You have a function of the spatial coordinates (x, y), the coordinates of the original image. Suppose, for clarity, that we are talking about a value from 0 to 255 for each (x, y) point in your original image. The transform is a function, again from 0 to 255, of the momentum coordinates (k1, k2) . The point (0, 0) - the sun - corresponds to the intensity of the constant part of the original function. Don't think, for a moment, to the fact that it represents an image, think of it like... a 2d bar chart or something like that. The constant is the average over the (periodically arranged) image. As you progress from the center you are sampling at higher frequencies (with sinusoidal and cosinusoidal function of increasing frequency). Given the spatial resolution of the details of your original image, you can see that the corners (high k1 frequency, high k2 frequency) are black (that is, the intensity of the transfor is low), and the central zone, lighter, correesponds to the "typical" spatial lenght of the details of your image. If you had took a picture of a more regular object (a grid?) you would have found a "typical" k corresponding to your "typycal" lenght (for example, this is the process that is used in physics to reconstructs the features of cristals).

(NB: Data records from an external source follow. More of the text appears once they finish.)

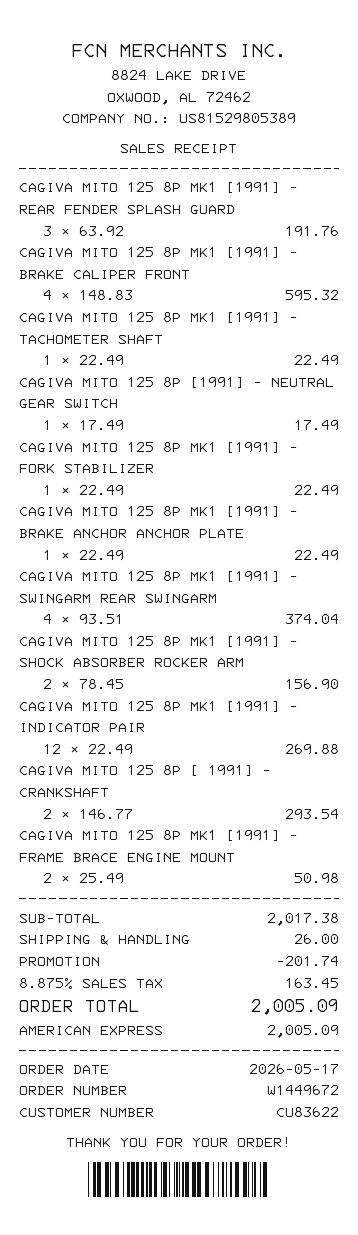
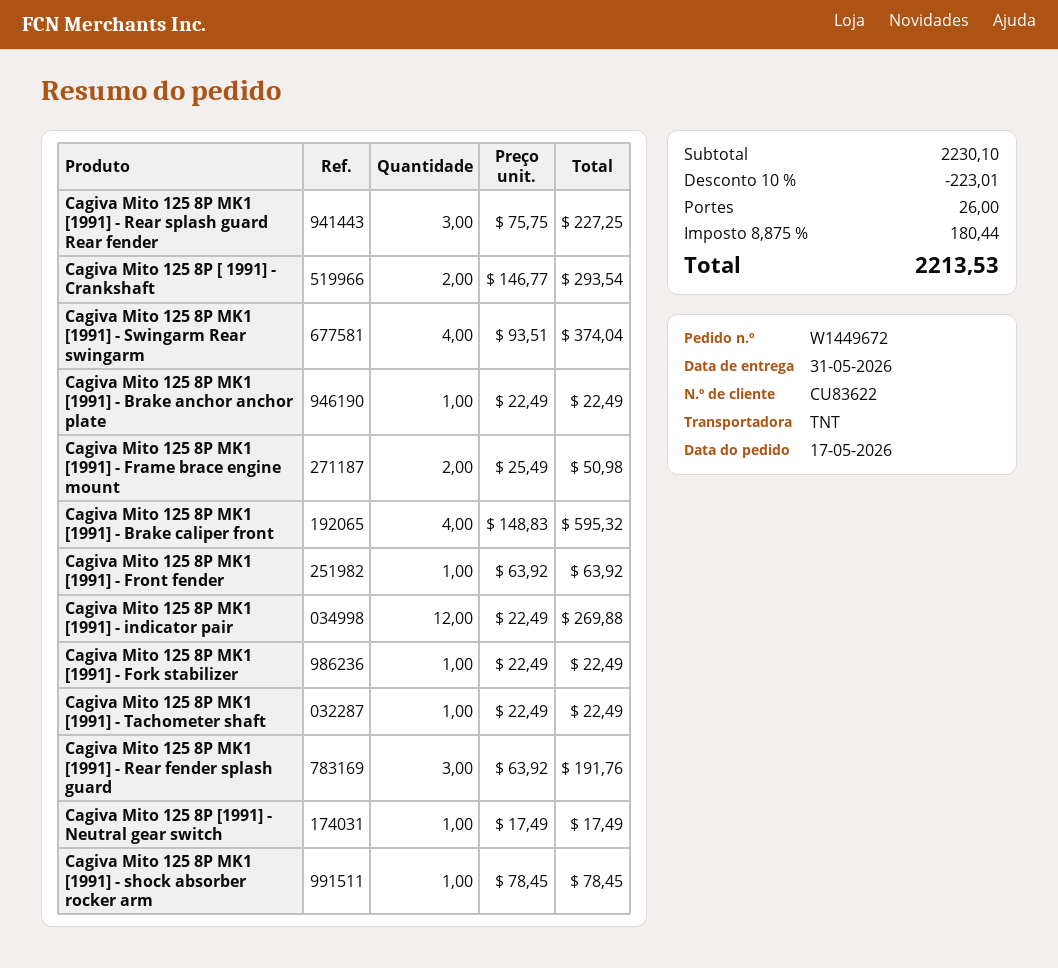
CAGIVA MITO 125 8P MK1 [1991] - SHOCK ABSORBER ROCKER ARM: 2 x 78.45 = 156.90 -> 1 x 78.45 = 78.45
Cagiva Mito 125 8P MK1 [1991] - Rear splash guard Rear fender: none -> 3 x 75.75 = 227.25
Cagiva Mito 125 8P MK1 [1991] - Front fender: none -> 1 x 63.92 = 63.92
subtotal: 2017.38 -> 2230.10
discount: 201.74 -> 223.01
tax: 8.875% = 163.45 -> 8.875% = 180.44
total: 2005.09 -> 2213.53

The central line corresponds to the average values along the y direction for the various sampling frequencies along the x direction. It is roughly constant: this means that the average value of the image along the short side, independently of the frequency of sampling along the long side, is the same. This should be because the image exhibits a symmetry (the horizon) with a single feature (the girl) in a very concentrated region of space. It is relatively bright because the average value is influenced by the sky, which is mostly uniform and bright.
As an exercise, you could try to take a picture of a single/a few light object against a dark background and compare the results.